What Are Microplastics?

Plastic trash breaks down easily on beaches, contributing a lot of the oceans' microplastics. Christophe Launay/Getty

Microplastics are small fragments of plastic material, generally defined as smaller than what can be seen by the naked eye. Our increased reliance on plastics for countless applications has negative consequences to the environment. For example, the plastic manufacturing process is associated with air pollution, and volatile organic compounds released over the life of the plastic have deleterious health effects for humans. Plastic waste takes up significant space in landfills. However, microplastics in the aquatic environment has been a newly emerging concern in the public consciousness.

As the name implies, microplastics are very small, generally too small to see although some scientists include pieces up to 5mm in diameter (about a fifth of an inch). They are of various types, including polyethylene (e.g., plastic bags, bottles), polystyrene (e.g., food containers), nylon, or PVC. These plastic items become degraded by heat, UV light, oxidation, mechanical action, and biodegradation by living organisms like bacteria. These processes yield increasingly small particles that eventually can be classified as microplastics.

Microplastics On the Beach 

It appears that the beach environment, with its abundant sunlight and very high temperatures at ground level, is where the degradation processes operate fastest. On the hot sand surface, plastic trash fades, becomes brittle, then cracks and breaks down. High tides and wind pick up the tiny plastic particles and eventually add them to the growing great garbage patches found in the oceans. Since beach pollution is a major contributor of microplastic pollution, beach cleanup efforts turn out to be much more than esthetic exercises.

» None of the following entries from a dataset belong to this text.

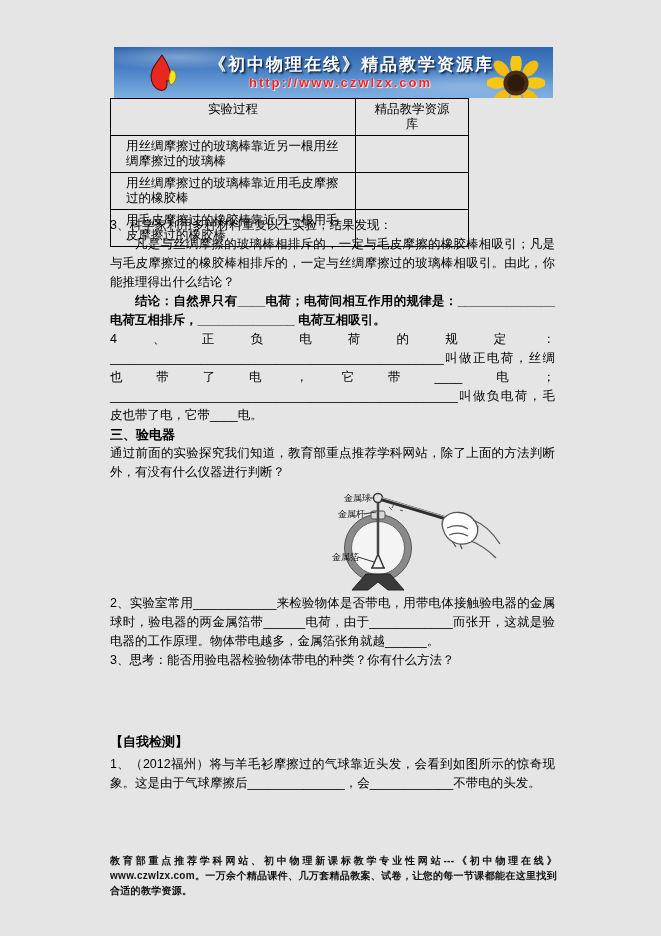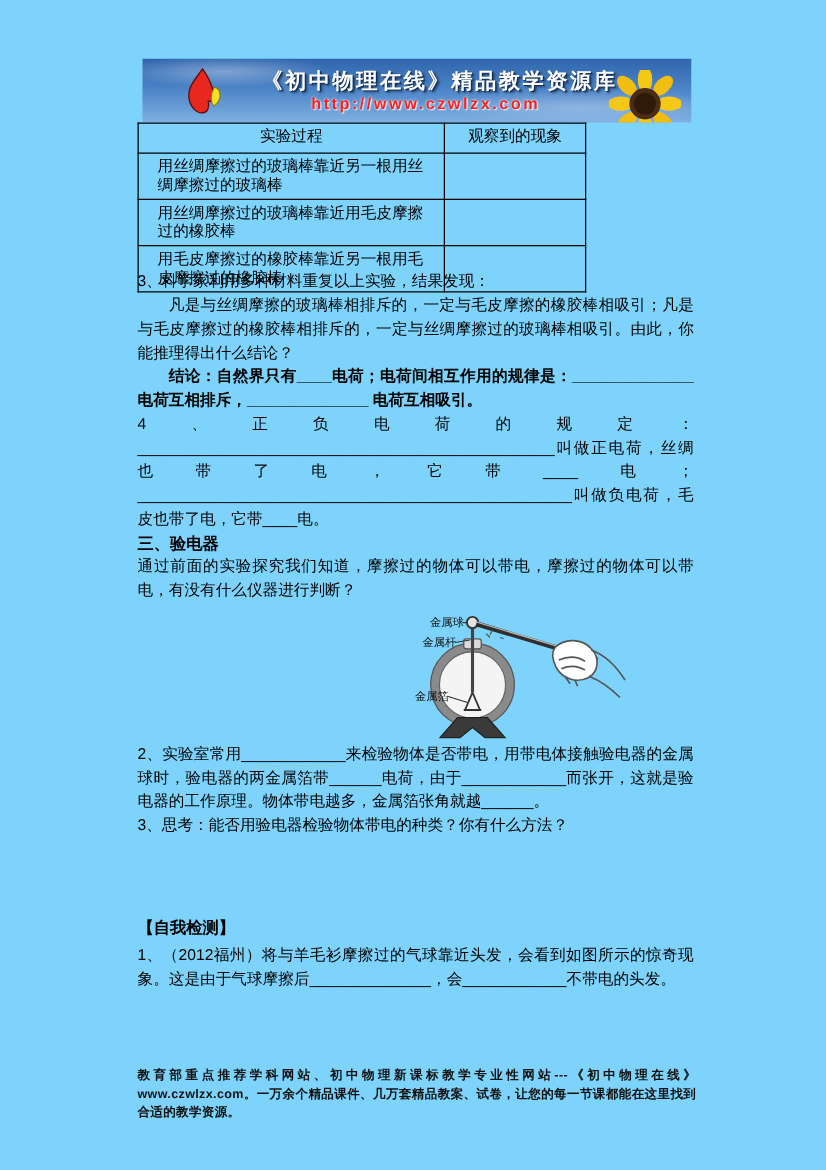--- a/index.html
+++ b/index.html
@@ -6,7 +6,7 @@
   .page{
     position:relative;
     width:661px;height:936px;
-    background:#7dd3fc;
+    background:#e5e5e5;
     font-family:"Liberation Sans","DejaVu Sans",sans-serif;
     color:#000;
     overflow:hidden;

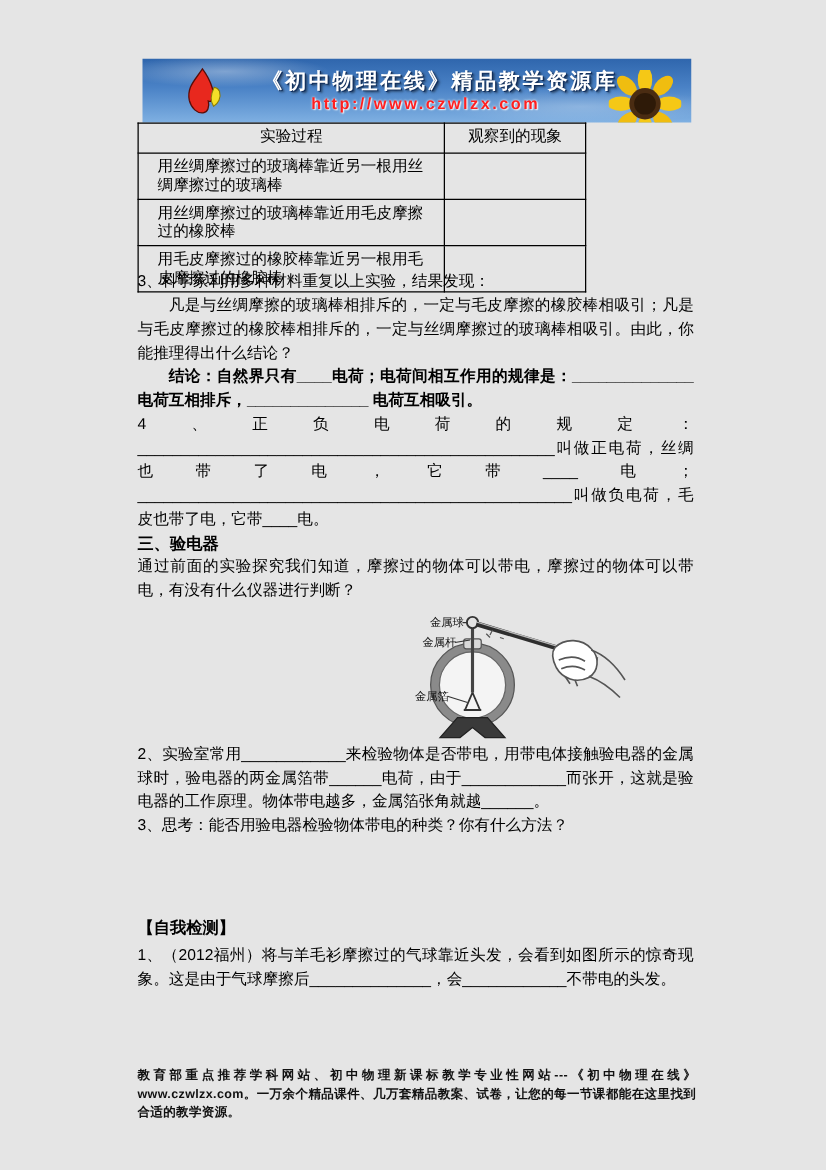--- a/index.html
+++ b/index.html
@@ -100,7 +100,7 @@
     <tbody>
         <tr>
       <th class="col-process">实验过程</th>
-      <th class="col-obs">观察到的现象</th>
+      <th class="col-obs">精品教学资源库</th>
     </tr>
     <tr>
       <td>用丝绸摩擦过的玻璃棒靠近另一根用丝绸摩擦过的玻璃棒</td>

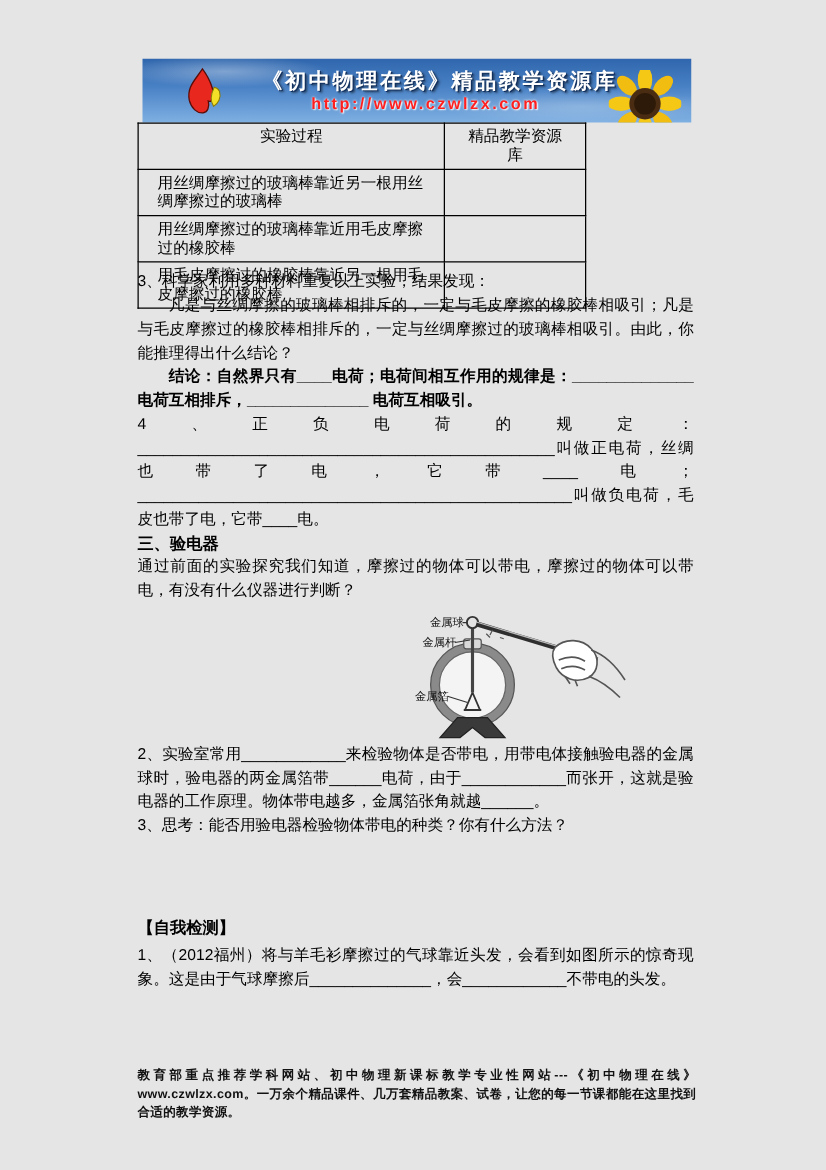--- a/index.html
+++ b/index.html
@@ -123,7 +123,7 @@
     <p class="indent bold">结论：自然界只有____电荷；电荷间相互作用的规律是：______________电荷互相排斥，______________ 电荷互相吸引。</p>
     <p>4、正负电荷的规定：________________________________________________叫做正电荷，丝绸也带了电，它带____电；__________________________________________________叫做负电荷，毛皮也带了电，它带____电。</p>
     <p class="sec-heading">三、验电器</p>
-    <p>通过前面的实验探究我们知道，摩擦过的物体可以带电，摩擦过的物体可以带电，有没有什么仪器进行判断？</p>
+    <p>通过前面的实验探究我们知道，教育部重点推荐学科网站，除了上面的方法判断外，有没有什么仪器进行判断？</p>
 
     <div class="figure-wrap">
       <svg viewBox="0 0 178 110" width="178" height="110">

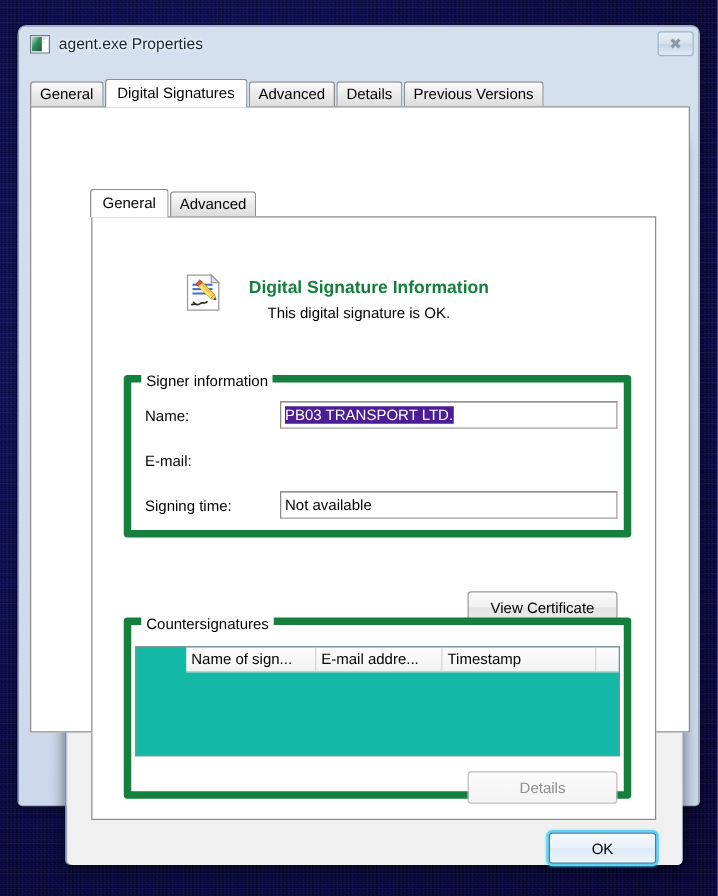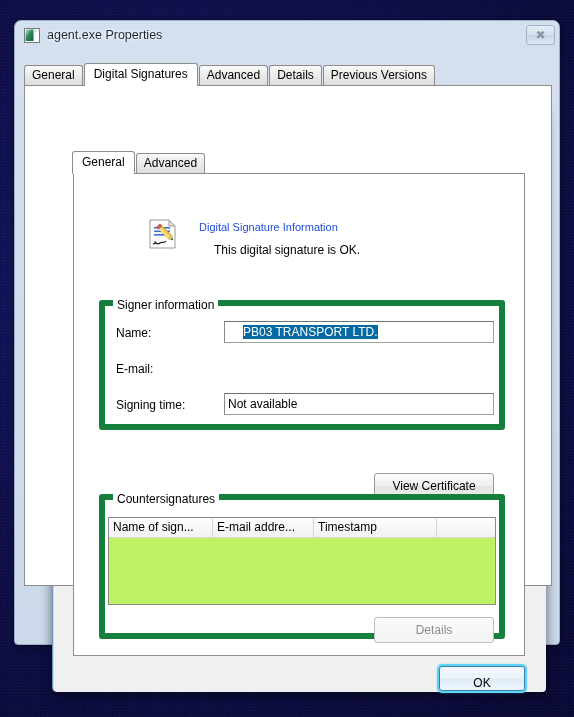--- a/index.html
+++ b/index.html
@@ -255,9 +255,9 @@
   }
   .heading-strong {
     position: absolute;
-    font-size: 11px;
-    font-weight: normal;
-    color: #1d4ed8;
+    font-size: 14px;
+    font-weight: bold;
+    color: #15803d;
     white-space: nowrap;
   }
   .heading-sub {

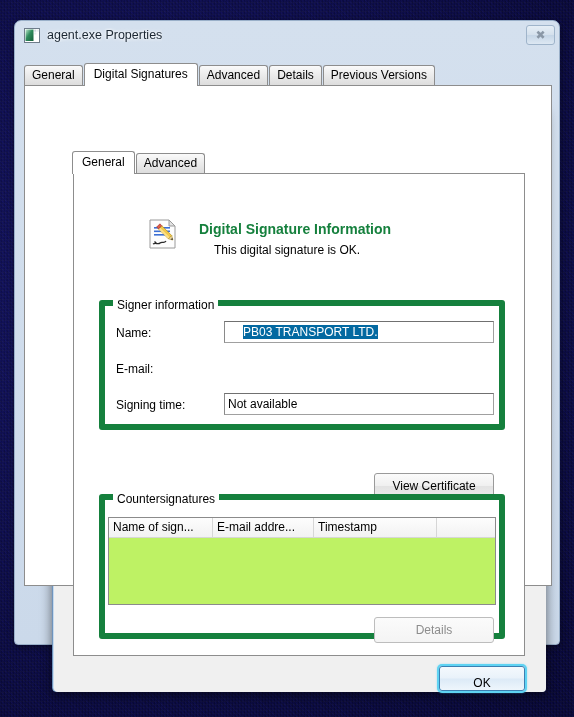--- a/index.html
+++ b/index.html
@@ -194,9 +194,8 @@
     overflow: hidden;
   }
   .sel {
-    background: #0369a1;
+    background: #4c1d95;
     color: #ffffff;
-    margin-left: 15px;
   }
 
   

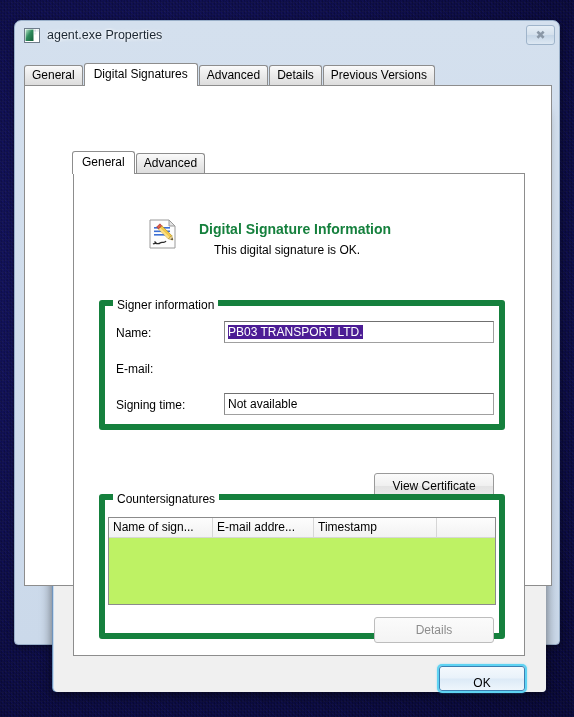--- a/index.html
+++ b/index.html
@@ -225,8 +225,9 @@
   .listview {
     position: absolute;
     box-sizing: border-box;
-    background: #bef264;
+    background: #14b8a6;
     border: 1px solid #8b8b8b;
+    padding-left: 40px;
   }
   .lv-header {
     display: flex;

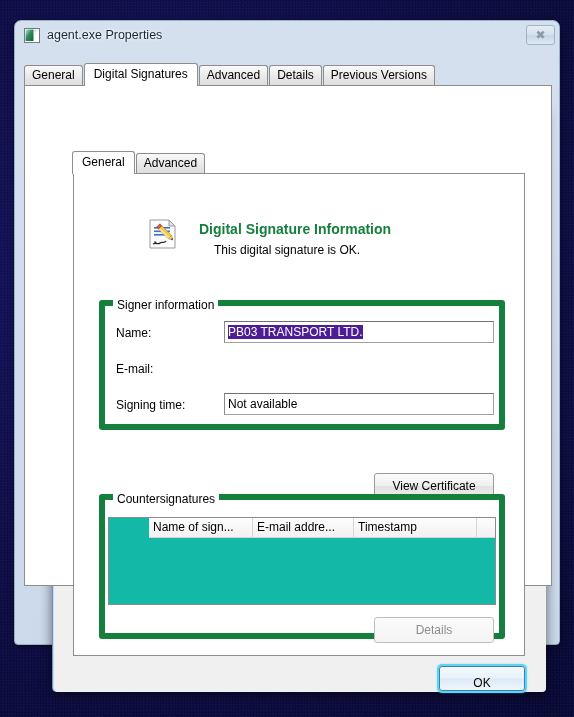--- a/index.html
+++ b/index.html
@@ -218,7 +218,6 @@
     border: 1px solid #3c7fb1;
     box-shadow: 0 0 0 2px #5fd3f3, 0 0 2px 2px rgba(95,211,243,0.55);
     background: linear-gradient(180deg,#f4f9fd 0%, #e9f2fa 48%, #dceaf7 52%, #eef6fc 100%);
-    align-items: flex-end;
   }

Environmental Effects of Microplastics

  • Many persistent organic pollutants (for example, pesticides, PCBs, DDT, and dioxins) float around the oceans at low concentrations, but their hydrophobic nature concentrates them on the surface of plastic particles. Marine animals mistakenly feed on the microplastics, and at the same time ingest the pollutants. The chemicals accumulate in the animal tissues and then increase in concentration as the pollutants are transferred up the food chain.
  • As the plastics degrade and become brittle, they leach out monomers like BPA which can then be absorbed by marine life, with relatively little known consequences.
  • Besides the associated chemical loads, ingested plastic materials can be damaging for marine organisms, as they can lead to digestive blockage or internal damage from abrasion. There is still much research needed to properly evaluate this issue.
  • Being so numerous, microplastics provide abundant surfaces for small organisms to attach. This dramatic increase in colonization opportunities can have population-level consequences. In addition, these plastics are essentially rafts for organisms to travel further than they usually would, making them vectors for spreading invasive marine species.


A more recent source of trash in the oceans is the tiny polyethylene spheres, or microbeads, increasingly found in many consumer products. These microplastics do not come from the breakdown of larger pieces of plastic but instead are engineered additives to cosmetics and personal care products. They are most often used in skin care products and toothpaste and wash down drains, pass through water treatment plants, and end up in freshwater and marine environments. There is increased pressure for countries and states to regulate microbead use, and many large personal care product companies have pledged to find other alternatives.